In this tutorial, we will set up a scientific Python computing environment using the Anaconda python distribution by Continuum Analytics.

Why Python?

As is true in human language, there are hundreds of computer programming languages. While each has its own merit, the major languages for scientific computing are C, C++, R, MATLAB, Python, Java, and Fortran. MATLAB and Python are similar in syntax and typically read as if they were written in plain English. This makes both languages a useful tool for teaching but they are also very powerful languages and are very actively used in real-life research. MATLAB is proprietary while Python is open source. A benefit of being open source is that anyone can write and release Python packages. For science, there are many wonderful community-driven packages such as NumPy, SciPy, scikit-image, and Pandas just to name a few.

Installing Python 3.7 with Anaconda

Python 3.7 vs Python 2.7

There are two dominant versions of Python used for scientific computing, Python 2.7 and Python 3.7. We are at an interesting crossroads between these two versions. The most recent release is not backward compatible with previous versions of Python. While there are still some packages written for Python 2.7 that have not been modified for compatibility with Python 3.7, a large number have transitioned. As this will be the future for scientific computing with Python, we will use Python 3.7 for these tutorials.

Anaconda

There are several scientific Python distributions available for MacOS, Windows, and Linux. The two most popular, Enthought Canopy and Anaconda are specifically designed for scientific computing and data science work. For this course, we will use the Anaconda Python 3.7 distribution. To install the correct version, follow the instructions below.

  1. Navigate to the Anaconda download page and download the Python 3.7 graphical installer.

  2. Launch the installer and follow the onscreen instructions.

Congratulations! You now have the beginnings of a scientific Python distribution.

Setting up the directory structure

For this course (and your coding in 'real life'), it will help if you follow a specific directory structure for your code and data. During this course, we will write a lot of code that will load in data. To ensure that everyone's code runs properly, it is essential that you all set up your directories in the same way. All code we write will assume that you have the following directory structure:

  1. In your home directory, make a new folder named cbbtn. On MacOS and Linux, your home directory will be in /Users/YOUR_USERNAME/. On Windows, your home directory will be in C::/Users/YOUR_USERNAME/.
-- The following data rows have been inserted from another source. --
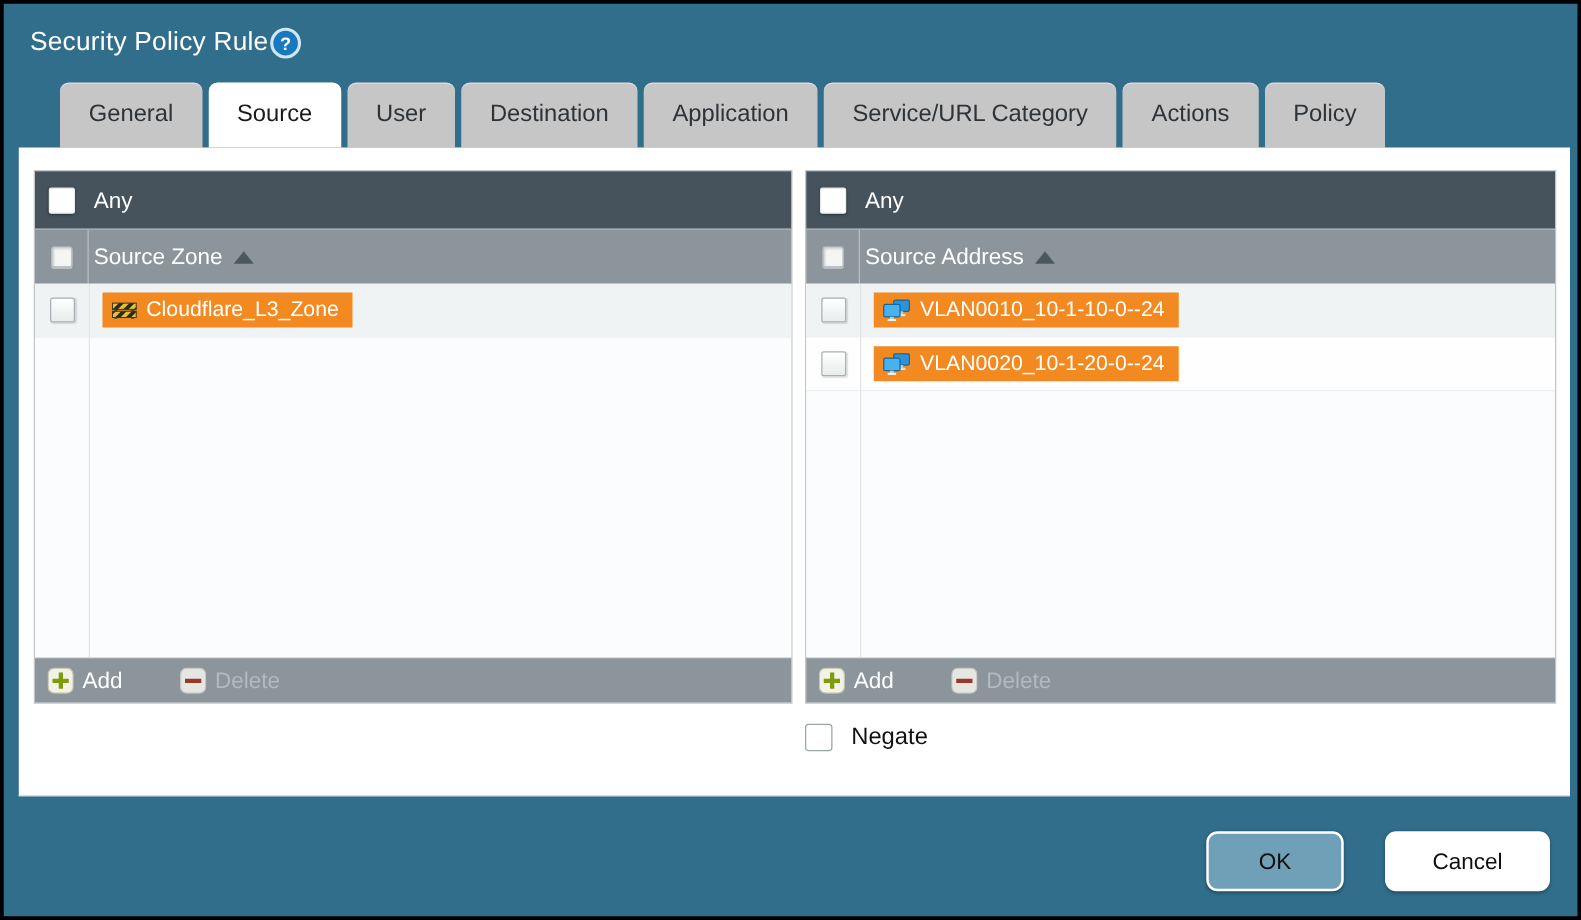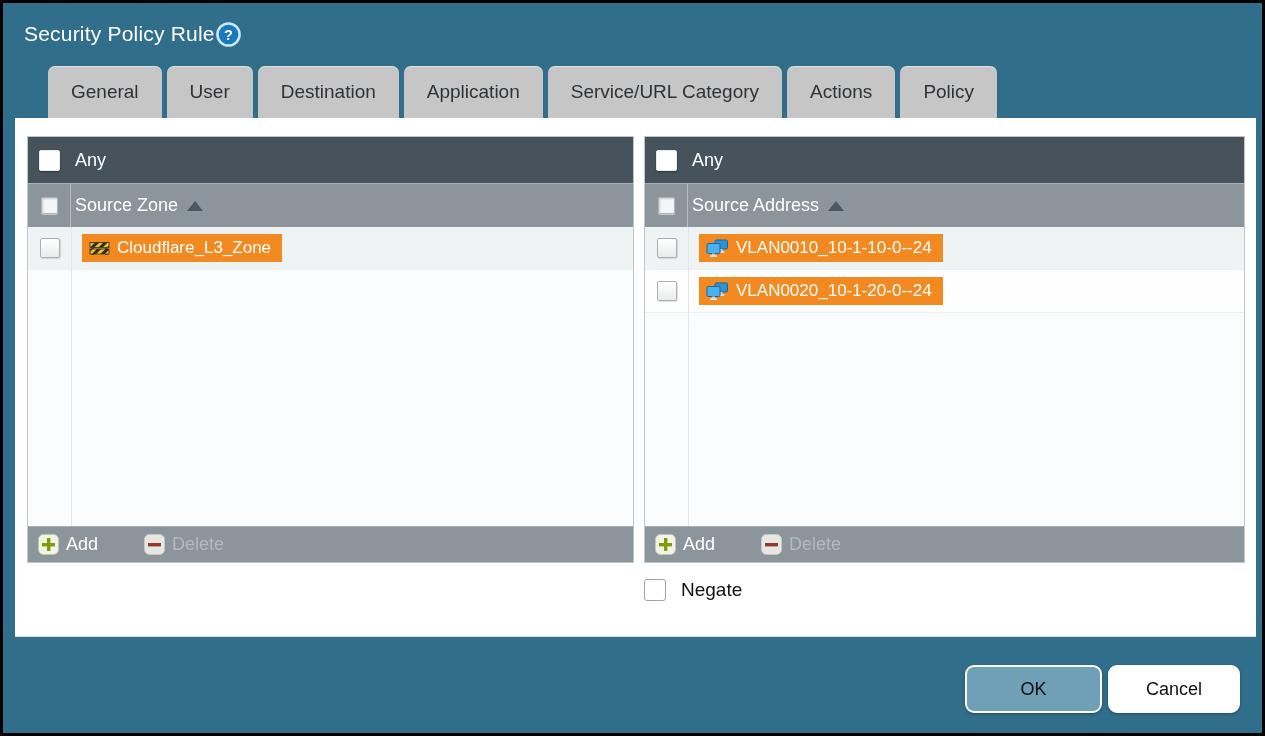--- a/index.html
+++ b/index.html
@@ -118,39 +118,40 @@
 
   
   .btn {
     position:absolute; top:662px; height:48px;
     border:2px solid #FFF; border-radius:9px;
     font-size:18px; color:#0F0F0F;
     display:flex; align-items:center; justify-content:center;
     cursor:pointer; box-shadow:0 1px 3px rgba(0,0,0,.35);
     font-family:"Liberation Sans", sans-serif;
   }
-  .btn-ok { left:962px; width:137px; background:#6FA0B8; }
+  .btn-ok { left:962px; width:110px; background:#6FA0B8; }
   .btn-cancel { left:1105px; width:132px; background:#ffffff; }
 </style>
 </head>
 <body>
 
 <div class="screen">
 
   <div class="titlebar">
     <div class="title">Security Policy Rule</div>
     <svg class="help-icon" viewBox="0 0 28 28">
       <circle cx="14" cy="14" r="12.5" fill="#1879BE"></circle>
       <circle cx="14" cy="14" r="11.5" fill="none" stroke="#CFE6F4" stroke-width="2.6"></circle>
       <text x="14" y="19.5" text-anchor="middle" font-size="15" font-weight="bold" fill="#FFFFFF" font-family="Liberation Sans, sans-serif">?</text>
     </svg>
   </div>
 
   <div class="tabs">
     <div class="tab">General</div>
+    <div class="tab active">Source</div>
     <div class="tab">User</div>
     <div class="tab">Destination</div>
     <div class="tab">Application</div>
     <div class="tab">Service/URL Category</div>
     <div class="tab">Actions</div>
     <div class="tab">Policy</div>
   </div>
 
   <div class="body">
  2. All code files you write during the course will be saved in this cbbtn folder.

  3. Within the cbbtn folder, make a folder named data, into which all data files from the course will be saved.

For example, this is what my home directory structure looks like:

If you have followed all of these steps successfully, you should have a complete setup for scientific computing in Python! You are now ready to start coding! We will be using Jupyter Notebooks, which allow us to write code, text, and math into a single document. In fact, this (and all other tutorials) were written in Jupyter notebooks. The next tutorial will introduce you to Jupyter Notebooks and how to use them.